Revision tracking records
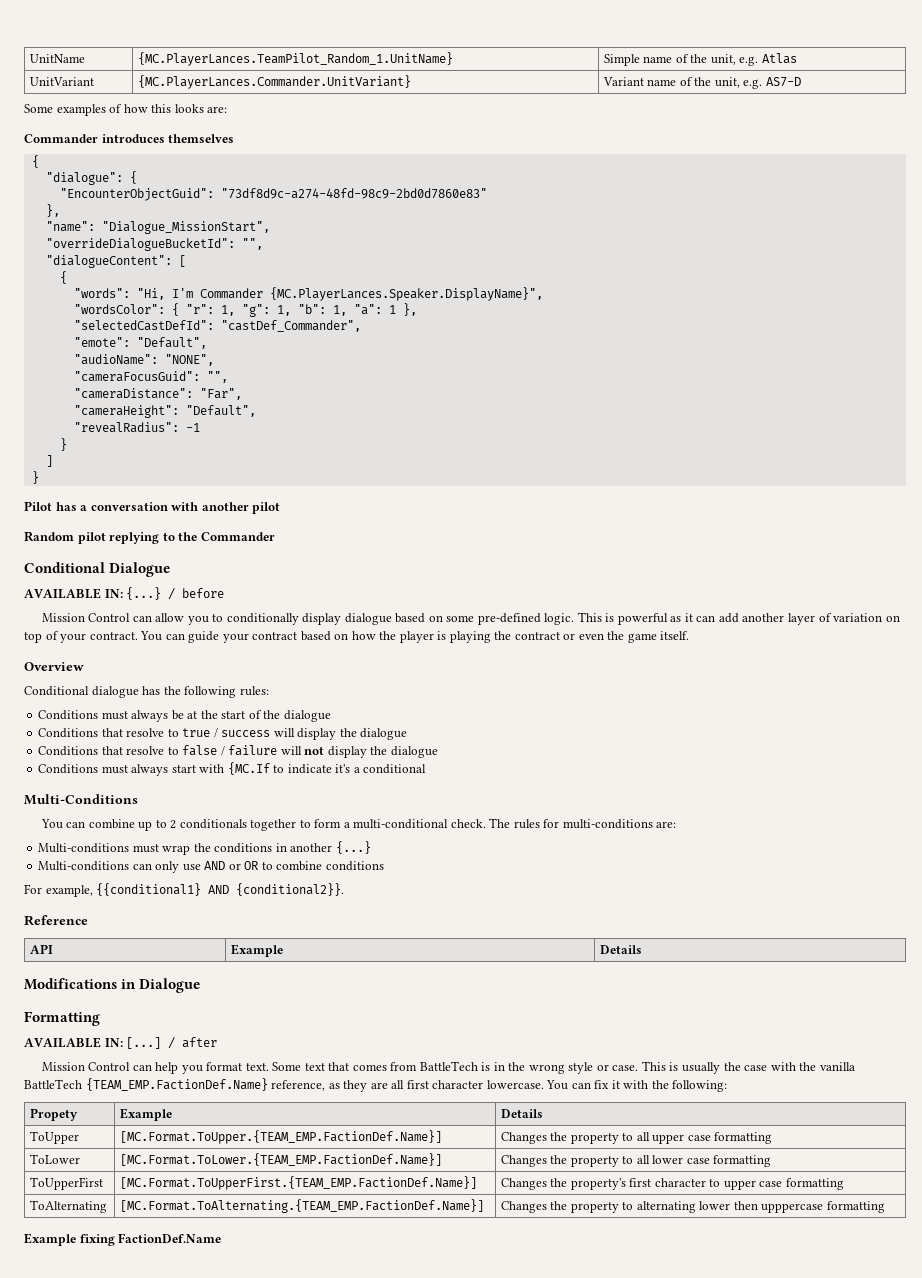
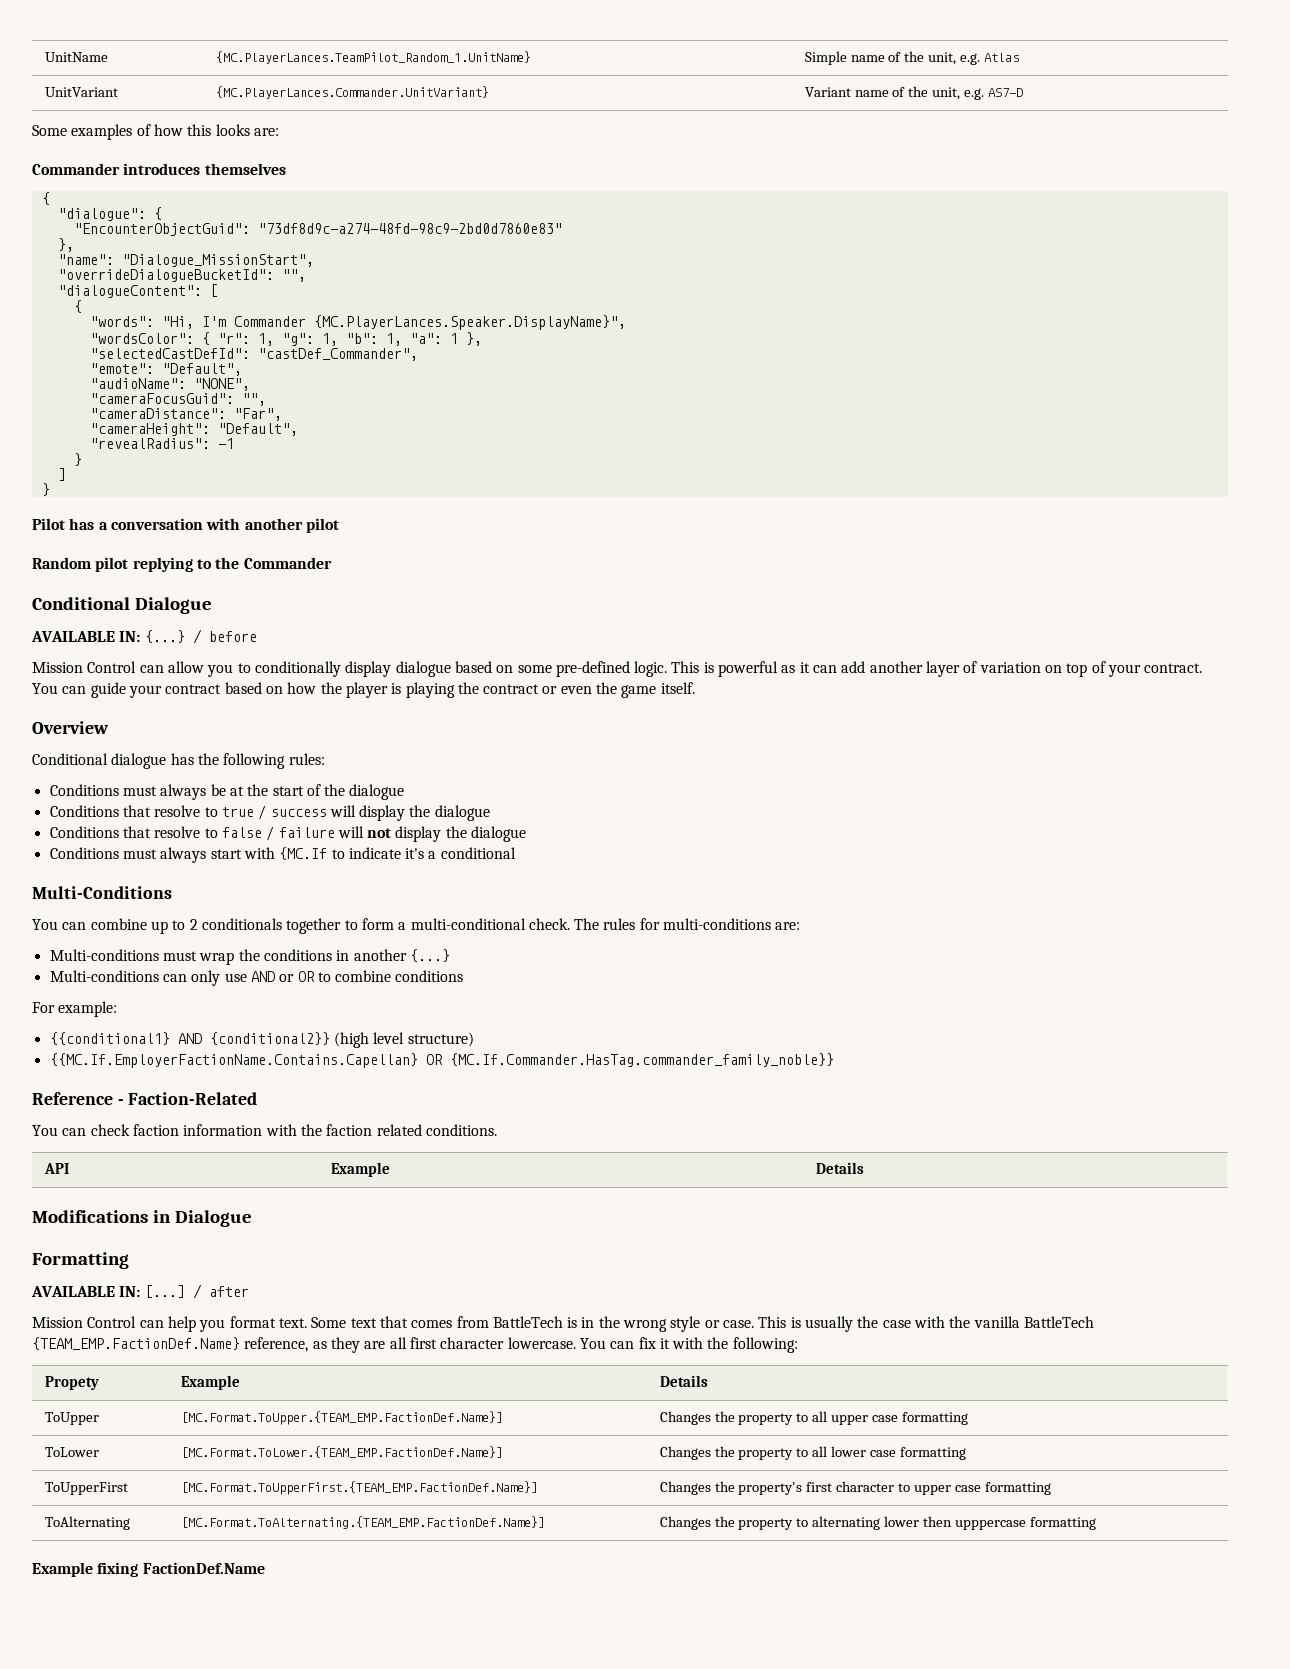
- For example, {{conditional1} AND {conditional2}}.
- Reference
+ For example:
+ {{conditional1} AND {conditional2}} (high level structure)
+ {{MC.If.EmployerFactionName.Contains.Capellan} OR {MC.If.Commander.HasTag.commander_family_noble}}
+ Reference - Faction-Related
+ You can check faction information with the faction related conditions.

> GOAL OF THE EXERCISE
Looking at the entries above, state the number of lines that contain "example" and add nothing more.

> ANSWER SECTION
2